»»

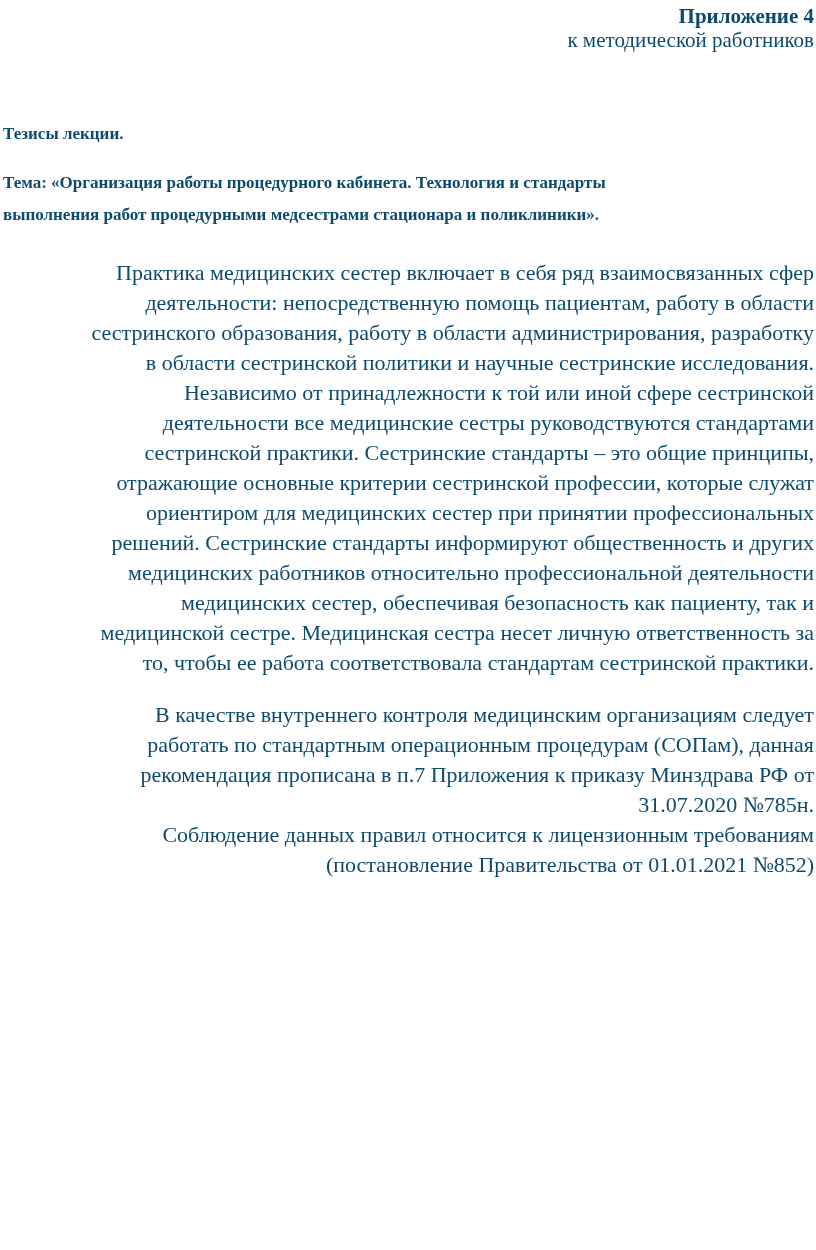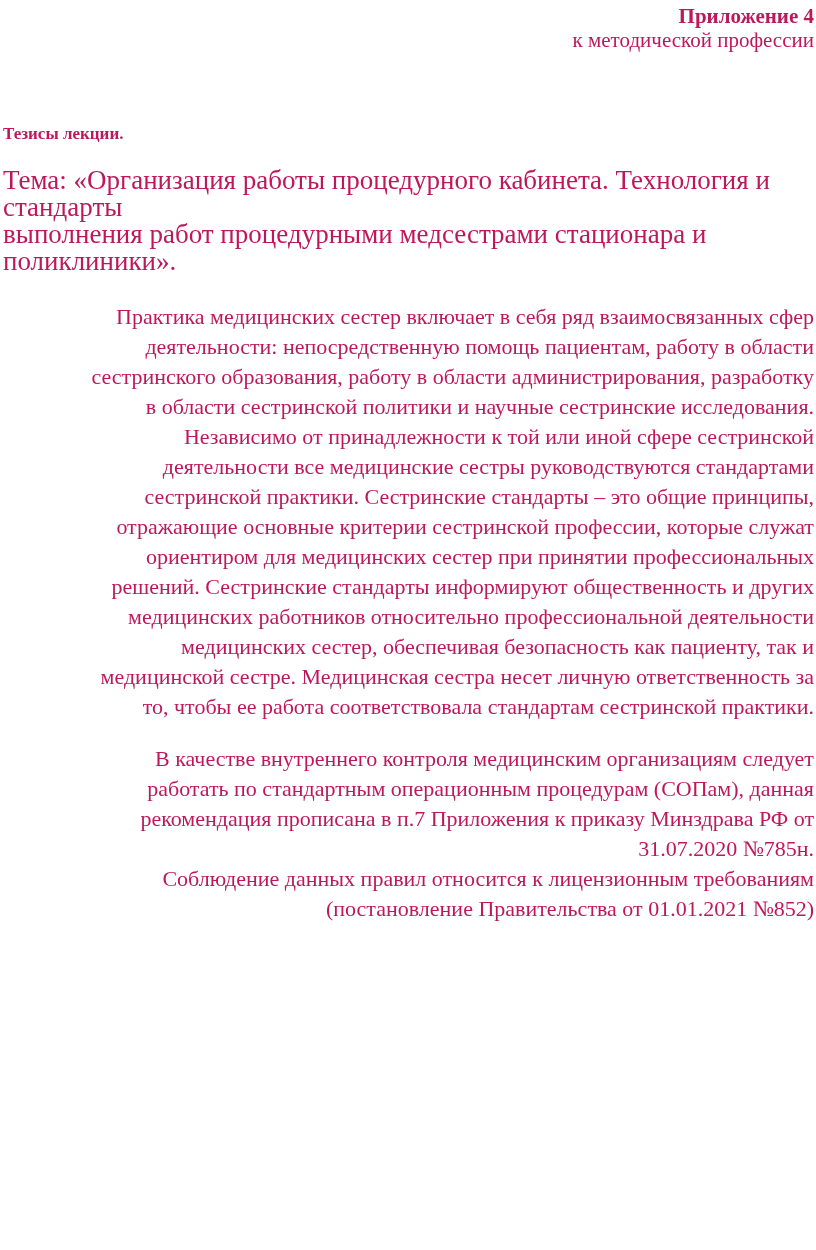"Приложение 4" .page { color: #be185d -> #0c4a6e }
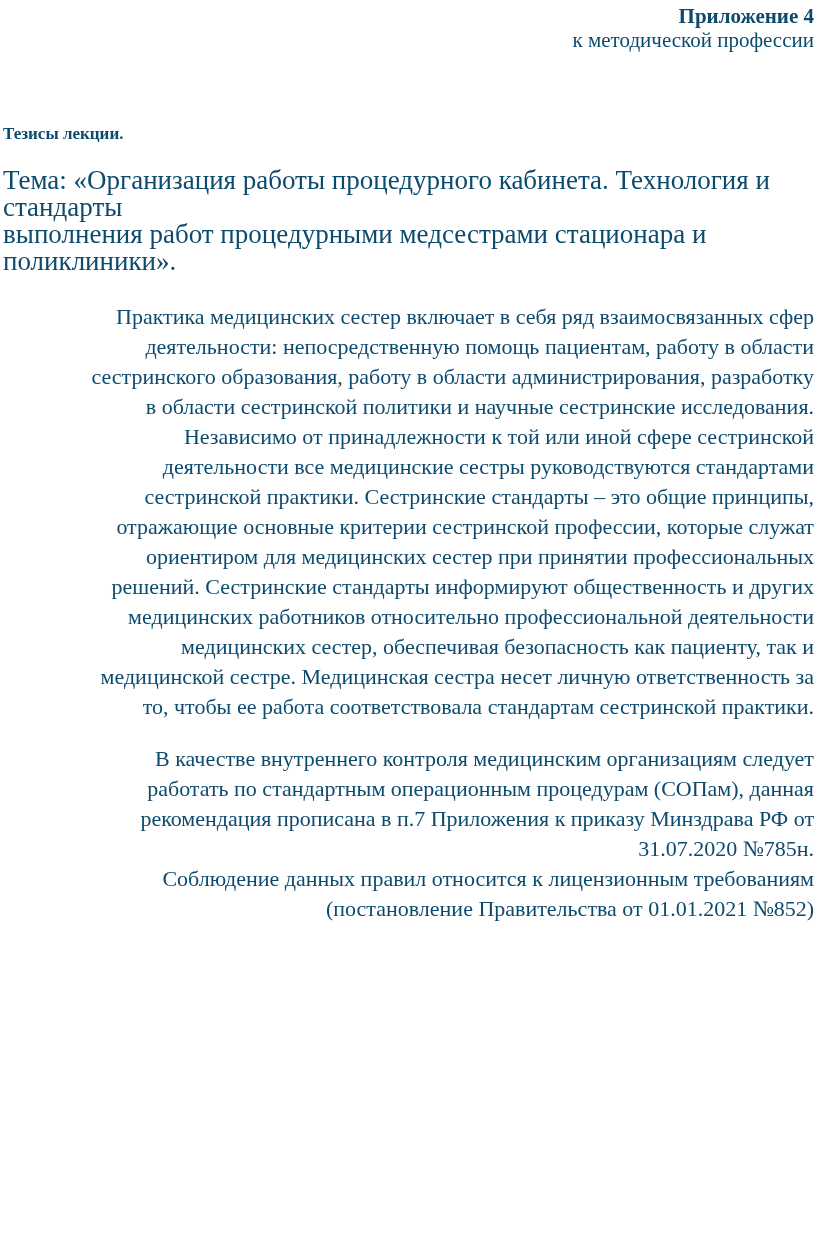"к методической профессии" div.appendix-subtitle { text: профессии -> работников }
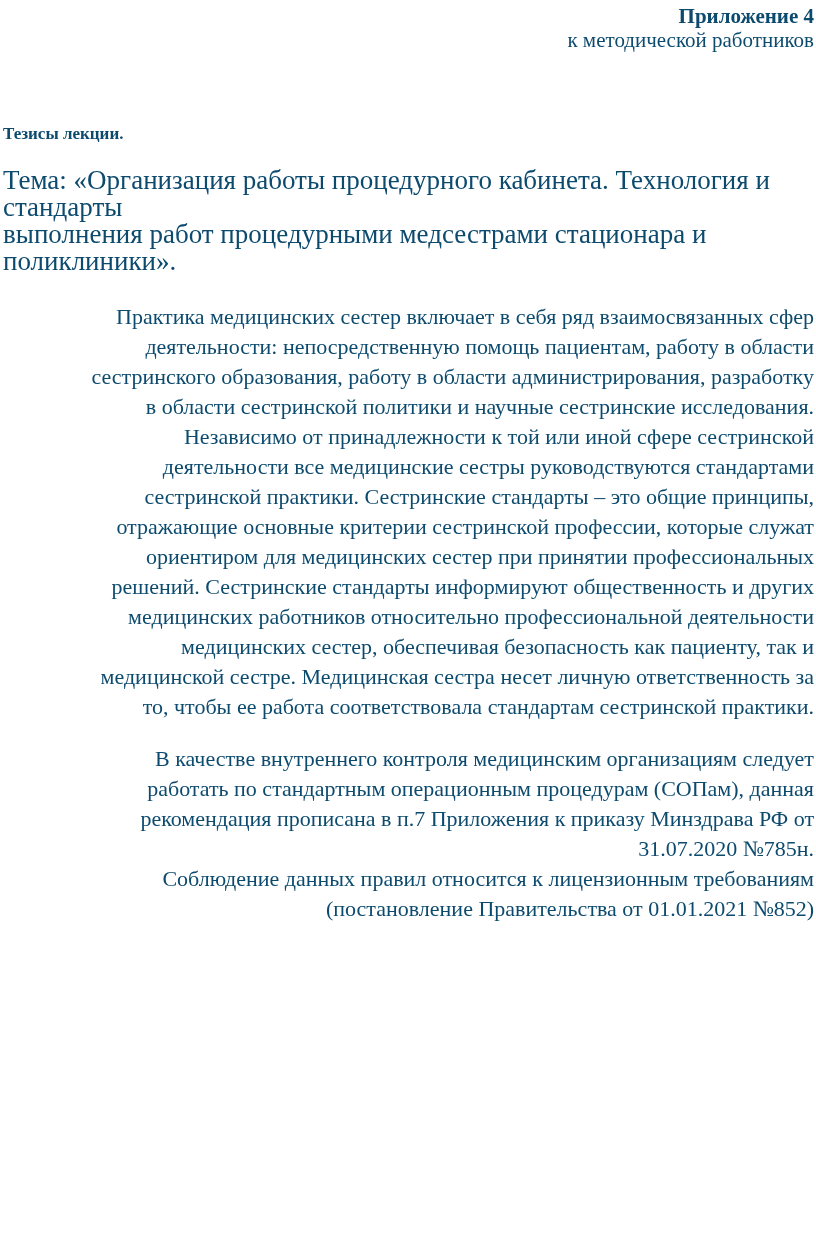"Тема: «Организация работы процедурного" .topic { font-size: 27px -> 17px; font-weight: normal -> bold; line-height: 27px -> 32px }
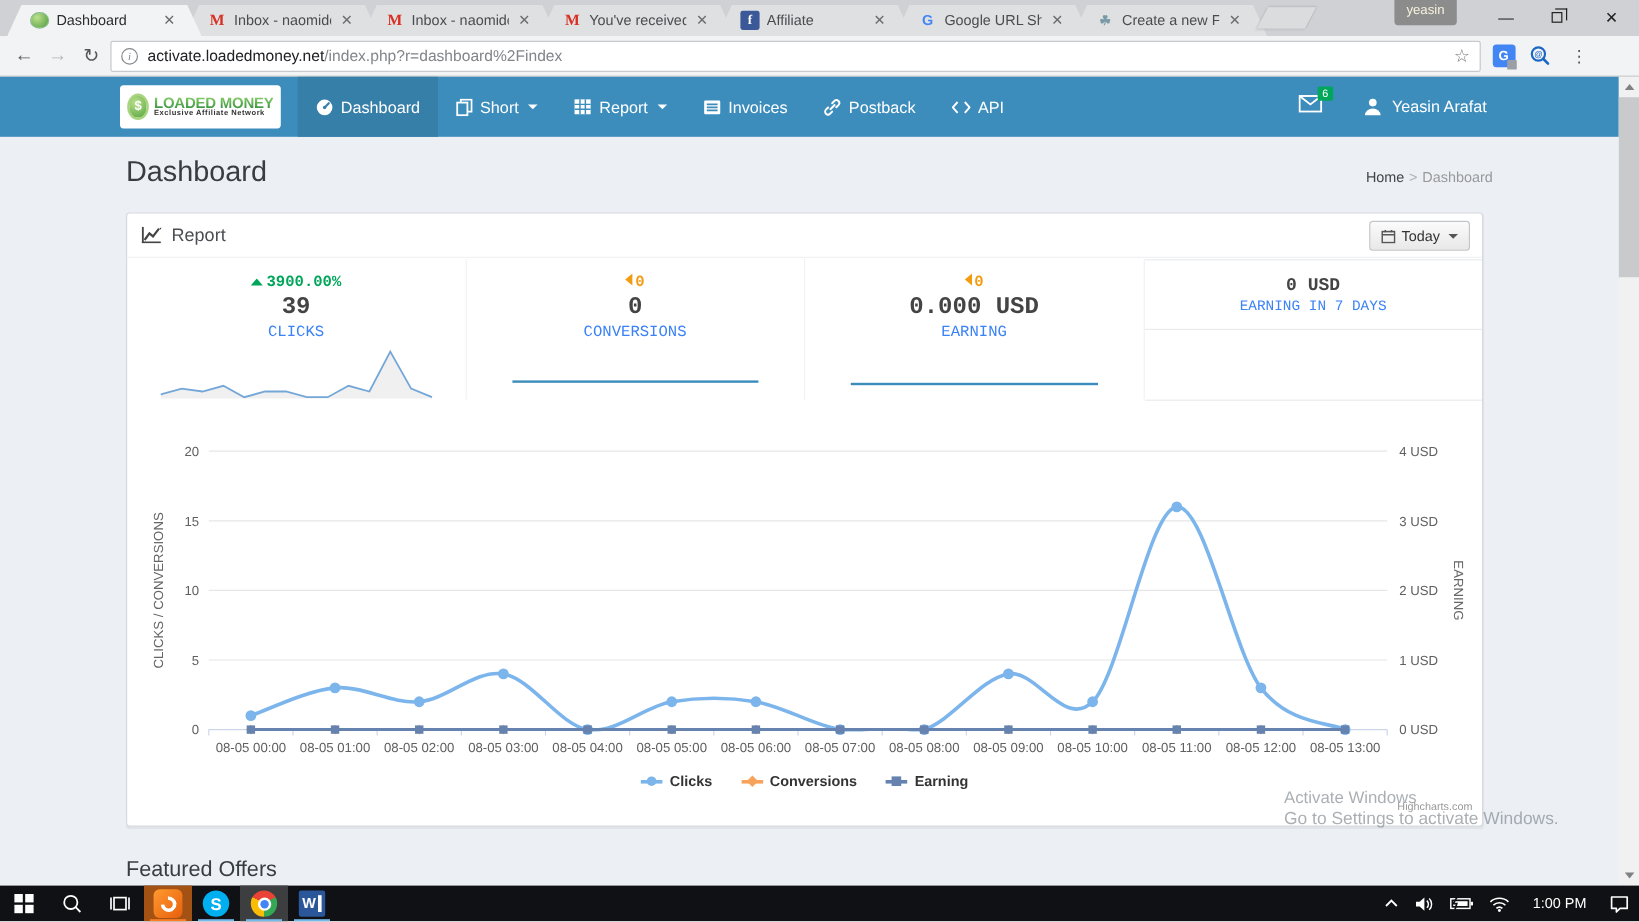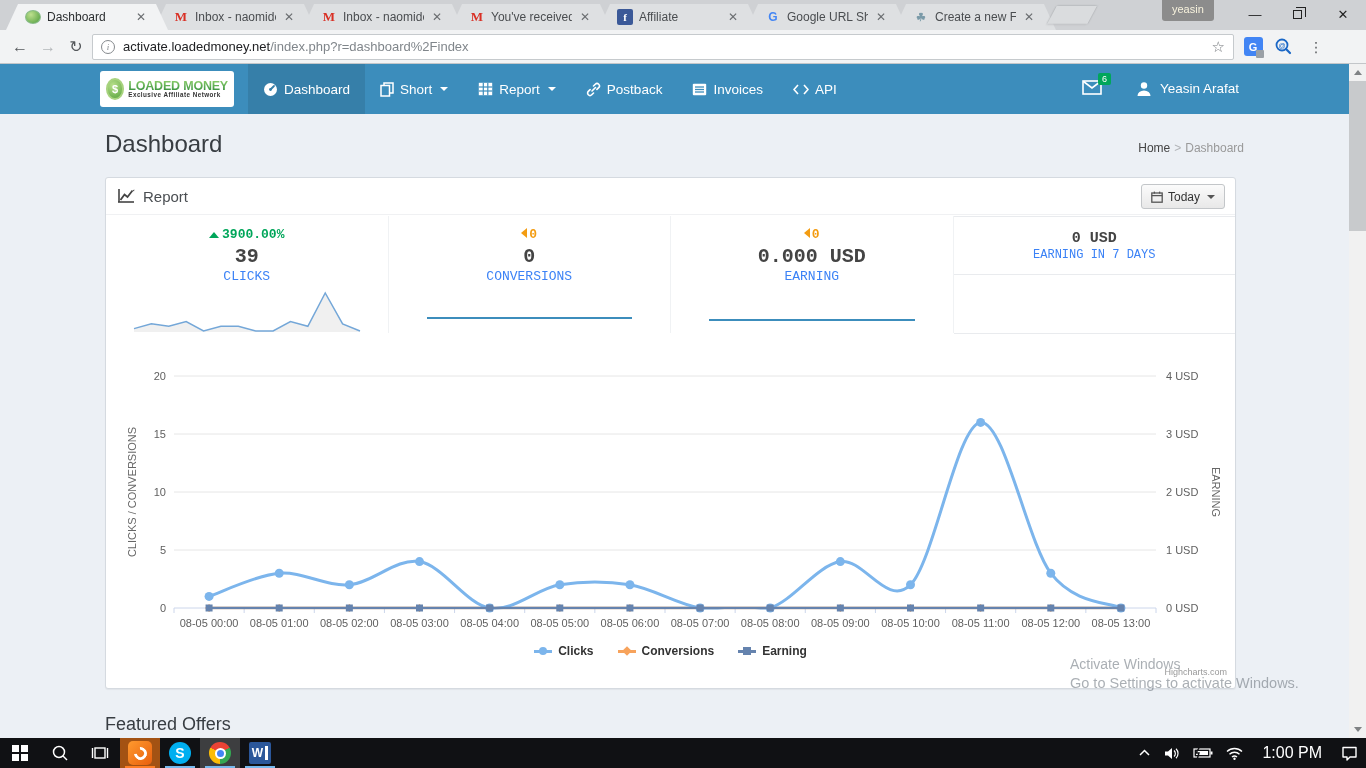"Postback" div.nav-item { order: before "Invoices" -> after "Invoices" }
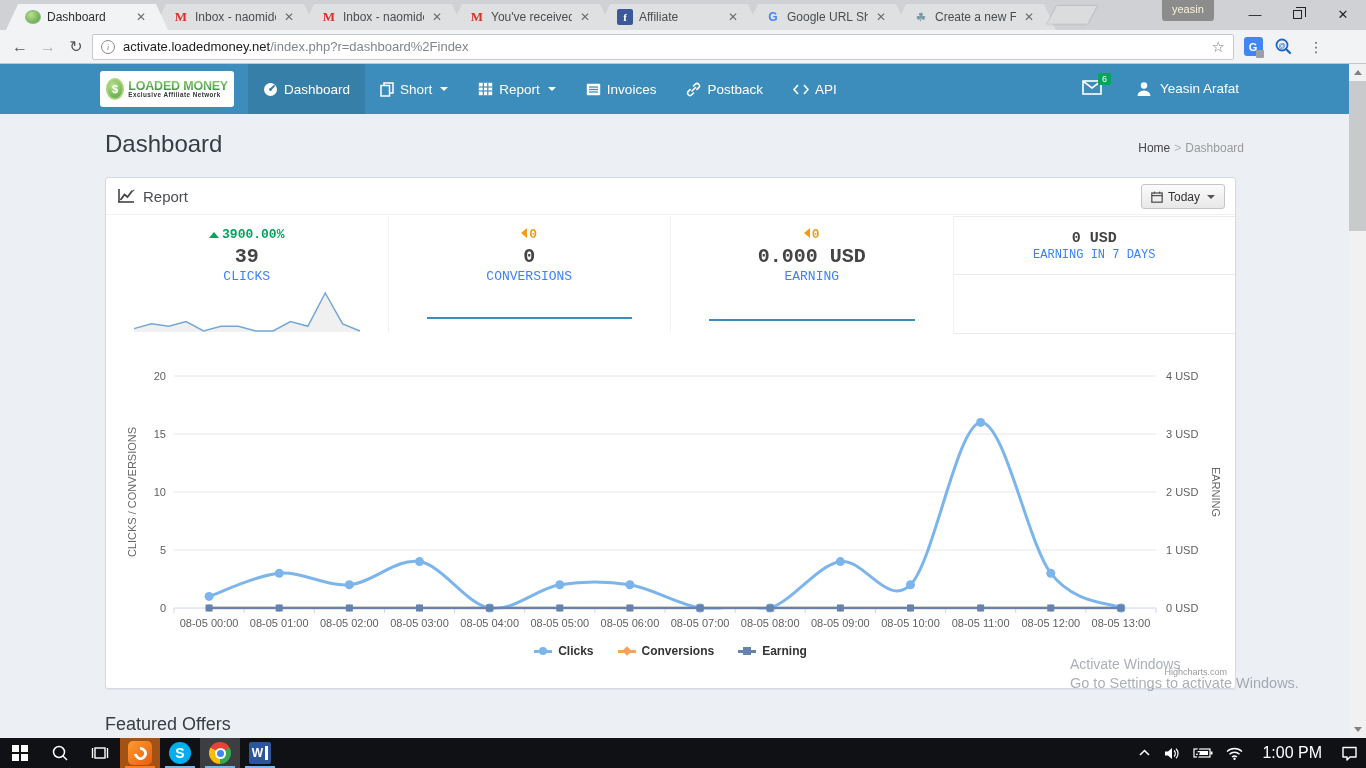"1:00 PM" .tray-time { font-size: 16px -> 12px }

««

## EXERCISE REQUIREMENTS:
Here the job is to quote the lines from the one with "text: профессии ->" through the end of the material, both included, exactly; please skip the pictures.

## TASK SOLUTION:
"к методической профессии" div.appendix-subtitle { text: профессии -> работников }
"Тема: «Организация работы процедурного" .topic { font-size: 27px -> 17px; font-weight: normal -> bold; line-height: 27px -> 32px }
"Postback" div.nav-item { order: before "Invoices" -> after "Invoices" }
"1:00 PM" .tray-time { font-size: 16px -> 12px }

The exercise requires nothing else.